Note: We will implement optimizers that have an internal state in the upcoming exercises, which makes copying of the optimizer object necessary.
• Additionally implement a convenience method train(iterations), which trains the network for iterations and stores the loss for each iteration.
• Finally implement a convenience method test(input tensor) which propagates the input tensor through the network and returns the prediction of the last layer. For classification tasks we typically query the probabilistic output of the SoftMax layer.

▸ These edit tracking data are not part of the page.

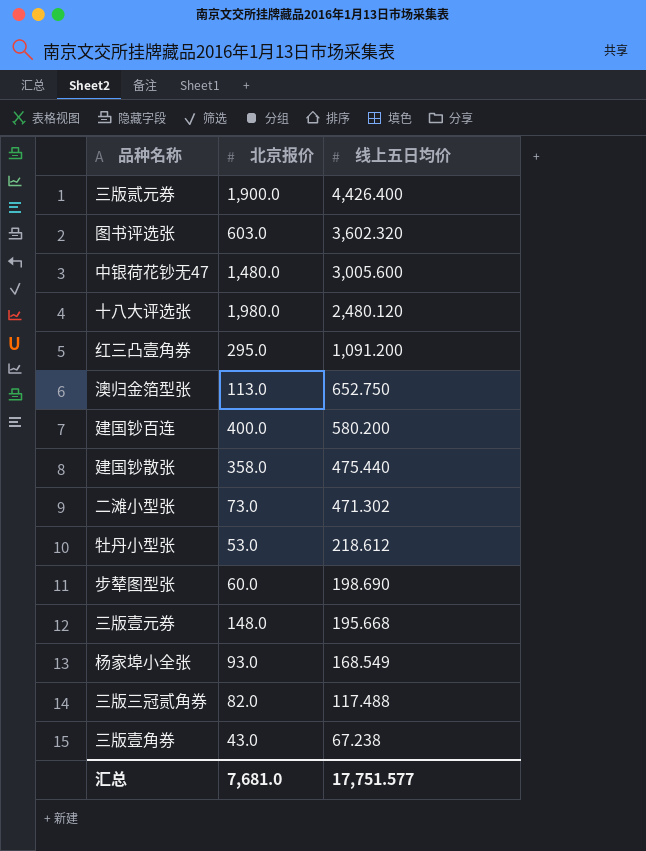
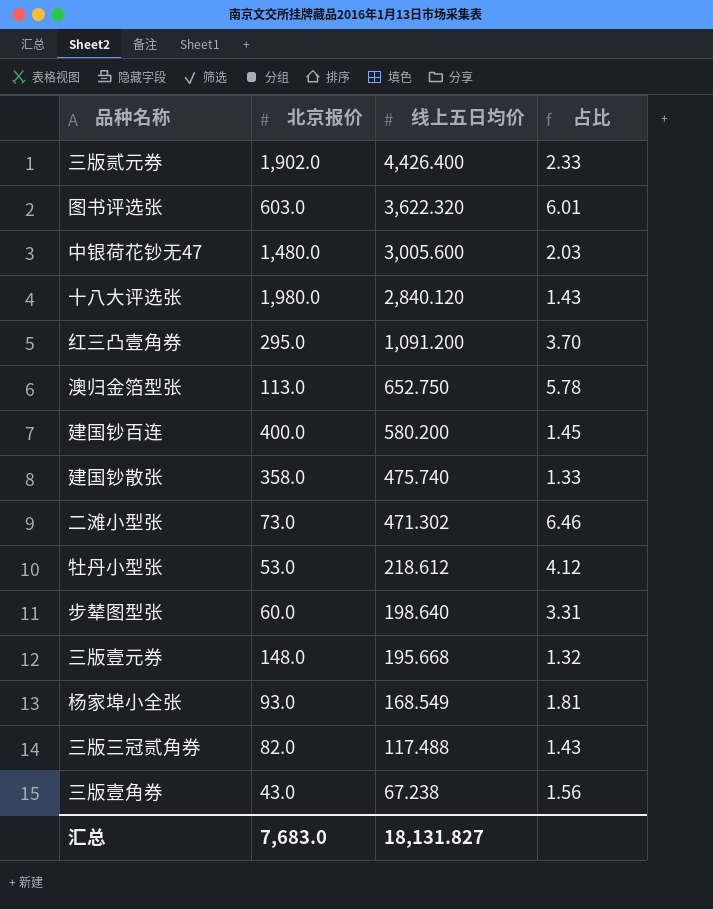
column 占比 | formula: none -> [线上五日均价] / [北京报价]
三版贰元券 | 北京报价: 1,900.0 -> 1,902.0
图书评选张 | 线上五日均价: 3,602.320 -> 3,622.320
十八大评选张 | 线上五日均价: 2,480.120 -> 2,840.120
建国钞散张 | 线上五日均价: 475.440 -> 475.740
步辇图型张 | 线上五日均价: 198.690 -> 198.640
汇总 | 北京报价: 7,681.0 -> 7,683.0
汇总 | 线上五日均价: 17,751.577 -> 18,131.827

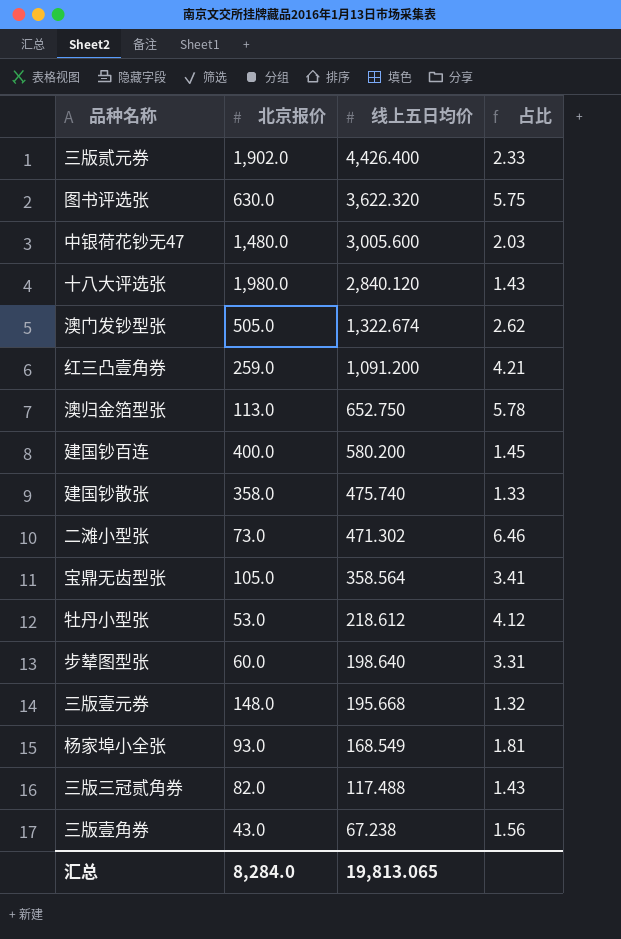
图书评选张 | 北京报价: 603.0 -> 630.0
图书评选张 | 占比: 6.01 -> 5.75
row 澳门发钞型张: none -> 505.0 | 1,322.674 | 2.62
红三凸壹角券 | 北京报价: 295.0 -> 259.0
红三凸壹角券 | 占比: 3.70 -> 4.21
row 宝鼎无齿型张: none -> 105.0 | 358.564 | 3.41
汇总 | 北京报价: 7,683.0 -> 8,284.0
汇总 | 线上五日均价: 18,131.827 -> 19,813.065

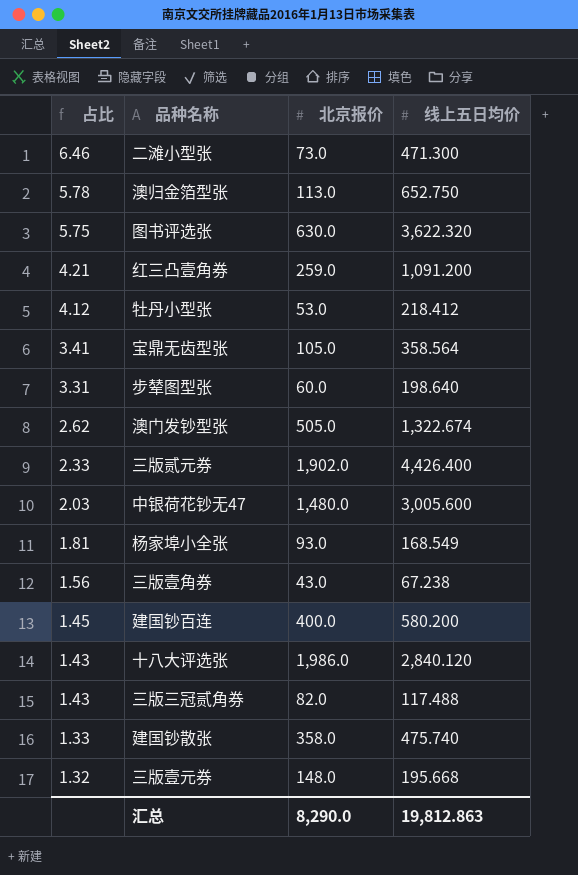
row order: 线上五日均价 descending -> 占比 descending
column 占比 | position: 4 -> 1
二滩小型张 | 线上五日均价: 471.302 -> 471.300
牡丹小型张 | 线上五日均价: 218.612 -> 218.412
十八大评选张 | 北京报价: 1,980.0 -> 1,986.0
汇总 | 北京报价: 8,284.0 -> 8,290.0
汇总 | 线上五日均价: 19,813.065 -> 19,812.863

You can verify your implementation using the provided testsuite by providing the commandline parameter TestNeuralNetwork1
8 Test, Debug and Finish
Now we implemented everything.
Task:
Debug your implementation until every test in the suite passes. You can run all tests by providing no commandline parameter. To run the unittests you can either execute them with python in the terminal or with the dedicated unittest environment of PyCharm. We recommend the latter one, as it provides a better overview of all tests. For the automated computation of the bonus points achieved in one exercise, run the unittests with the bonus flag in a terminal, with python3 NeuralNetworkTests.py Bonus
or set in PyCharm a new “Python” configuration with Bonus as “Parameters”. Notice, in some cases you need to set your src folder as “Working Directory”. More information about PyCharm configurations can be found here .
Make sure you don’t forget to upload your submission to StudOn. Use the dispatch tool, which checks all files for completeness and zips the files you need for the upload. Try python3 dispatch.py –help to check out the manual. For dispatching your folder run e.g.
python3 dispatch.py -i ./src_to_implement -o submission.zip and upload the .zip file to StudOn.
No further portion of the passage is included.